Puis un jour, j’ai publié un livre, puis un autre, et j’ai signé des livres, et j’ai donné des conférences, et j’ai compris que ce n’était pas mon rêve, non plus. Ce que j’aimais par-dessus tout, c’était écrire, parler de littérature, échanger avec d’autres passionnés. J’acceptais de faire le service après-vente, mais il ne fallait pas me demander d’en faire trop puisque je me battais contre ma nature. Pourtant en ligne, je hurlais à longueur de journée. Au début, j’étais un des premiers, c’était un peu comme chanter seul dans une cathédrale, puis c’est devenu une tour de Babel de plus en plus haute, mais sans aucune divinité pour mettre le holà. J’étais tout en bas, écrasé par la pesanteur, et en même temps sans être ébloui par les lumières venant des étages supérieurs.

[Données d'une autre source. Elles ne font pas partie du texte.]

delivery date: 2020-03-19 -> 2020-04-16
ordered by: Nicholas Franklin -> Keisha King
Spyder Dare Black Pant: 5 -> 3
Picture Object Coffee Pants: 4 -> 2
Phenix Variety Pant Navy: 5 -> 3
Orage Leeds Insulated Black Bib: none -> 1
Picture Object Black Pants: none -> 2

Quelque chose ne tournait pas rond. Où était ma place ? Derrière mon clavier à écrire, à essayer de trouver le meilleur de moi-même pour en jouir, et peut-être faire jouir, mais à la condition que je n’aie rien d’autre à faire qu’à publier mes textes. J’en arrive à cette ascèse après presque trente ans de présence en ligne et dans les librairies. Vous, mes lecteurs, êtes mes derniers commerciaux comme je le suis des auteurs que j’aime, parce qu’autant je répugne à me vendre, autant ne je taris pas d’éloge quand je tombe sur un texte qui me touche (c’est rare — je ne vais pas vous parler du merveilleux Ecuador de Michaud que je viens enfin de lire).
Il suffit d’un lecteur pour qu’il en recrute un deuxième et ainsi de suite, et avec le temps un lectorat se constitue. Certains se détournent, d’autres arrivent. C’est la vie. J’ai cessé d’annoncer mes articles, même sur Mastodon où je survis encore. À être radical, autant aller jusqu’au bout. Risquer de tout perdre pour gagner de véritables lecteurs et aussi rejeter un modèle de socialisation numérique. Défendre une autre façon d’être numérique.

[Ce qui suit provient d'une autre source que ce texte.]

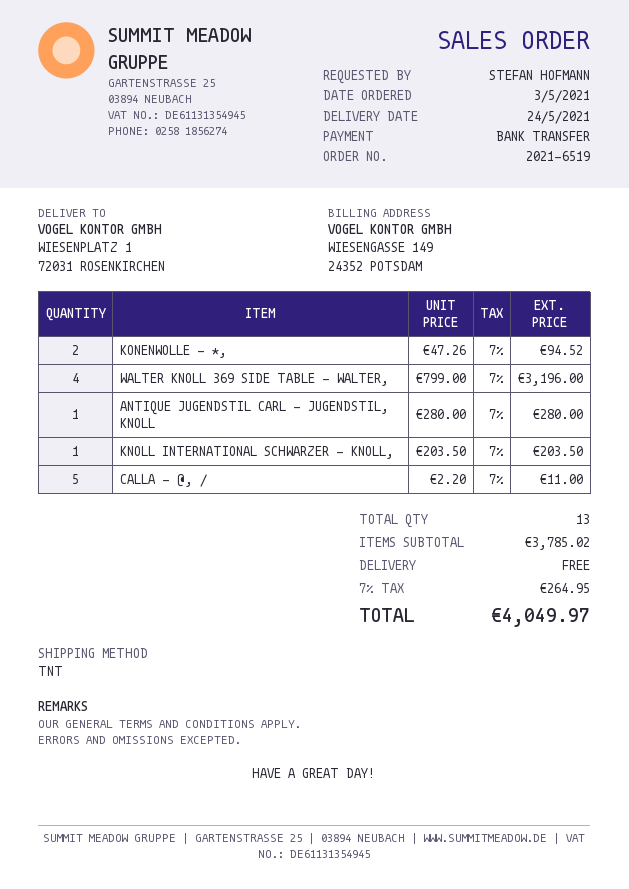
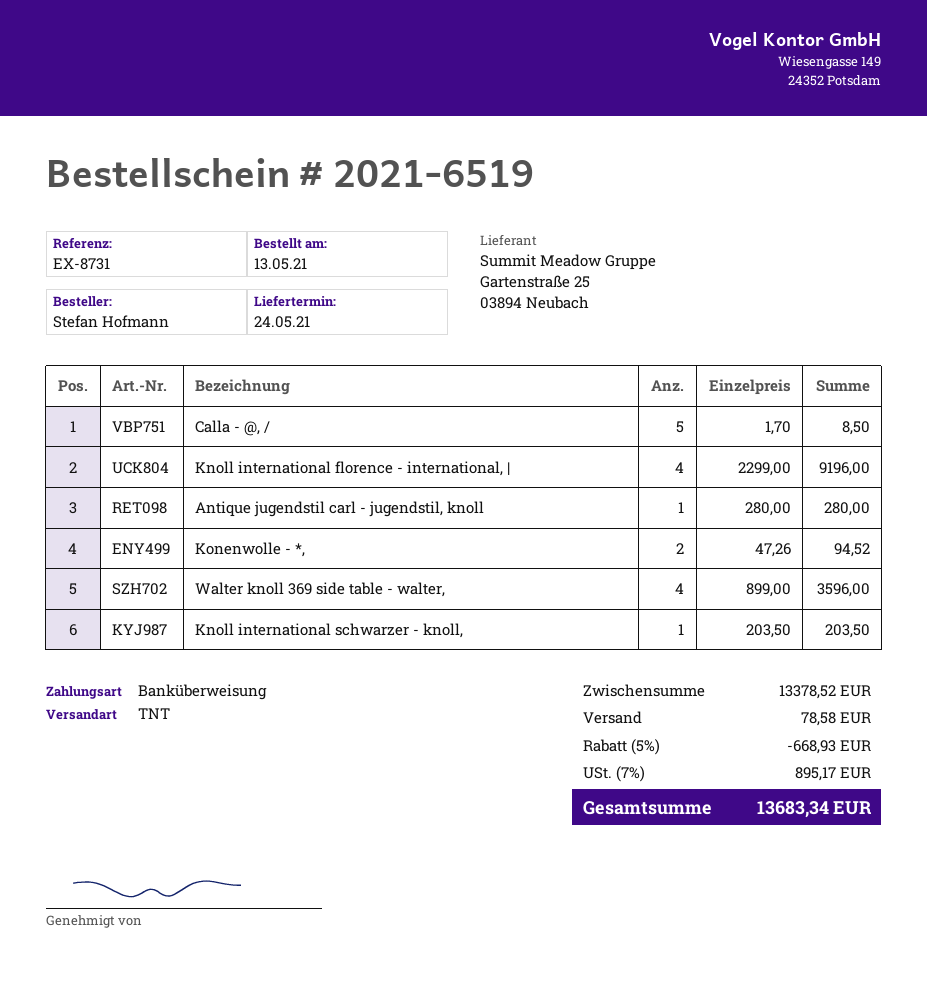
order date: 2021-05-03 -> 2021-05-13
WALTER KNOLL 369 SIDE TABLE - WALTER,: 4 x 799.00 = 3196.00 -> 4 x 899.00 = 3596.00
CALLA - @, /: 5 x 2.20 = 11.00 -> 5 x 1.70 = 8.50
Knoll international florence - international, |: none -> 4 x 2299.00 = 9196.00
subtotal: 3785.02 -> 13378.52
discount: none -> 5% = 668.93
shipping: 0.00 -> 78.58
tax: 7% = 264.95 -> 7% = 895.17
total: 4049.97 -> 13683.34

Alors merde à tous ceux qui viennent me chercher des noises parce que j’expérimente avec les IA (et qui dans le même temps bouffent du réseau social bourré d’IA à longueur de journée, sans parler de tonne de vidéos). Je ne suis pas exemplaire, mais mon empreinte carbone s’est effondrée, surtout depuis que je ne voyage plus qu’à vélo et qu’Isa est malade.
Je creuse l’IA parce qu’il y a urgence de comprendre, analyser, prendre la mesure de cette chose, tantôt médiocre, tantôt étonnante. Autant je rejette les réseaux sociaux après en avoir fait le tour, autant les IA m’intriguent et me stimulent, même dans leurs impuissances. Je ne peux les ignorer ni en tant qu’artiste ni en tant que citoyen.
Pour me suivre, vous en êtes réduit à l’action…
- En achetant mes livres en librairies.
- En vous abonnant à ma newsletter principale ou à ma newsletter vélo.
- En suivant mes fils RSS.
- En suivant le compte Mastodon de mes publications (qui fera simplement du push des nouveaux articles — alternative au RSS).
- En me lisant sur mon blog et ses miroirs.
- Voire en me lisant avec un navigateur Gemini.
Est-ce raisonnable ? Tout ce que je peux vous dire c’est que je n’ai jamais été aussi paisible que depuis que j’adopte cette passivité au regard des réseaux sociaux. Il ne m’a fallu que quelques semaines pour me désintoxiquer, c’est plutôt encourageant.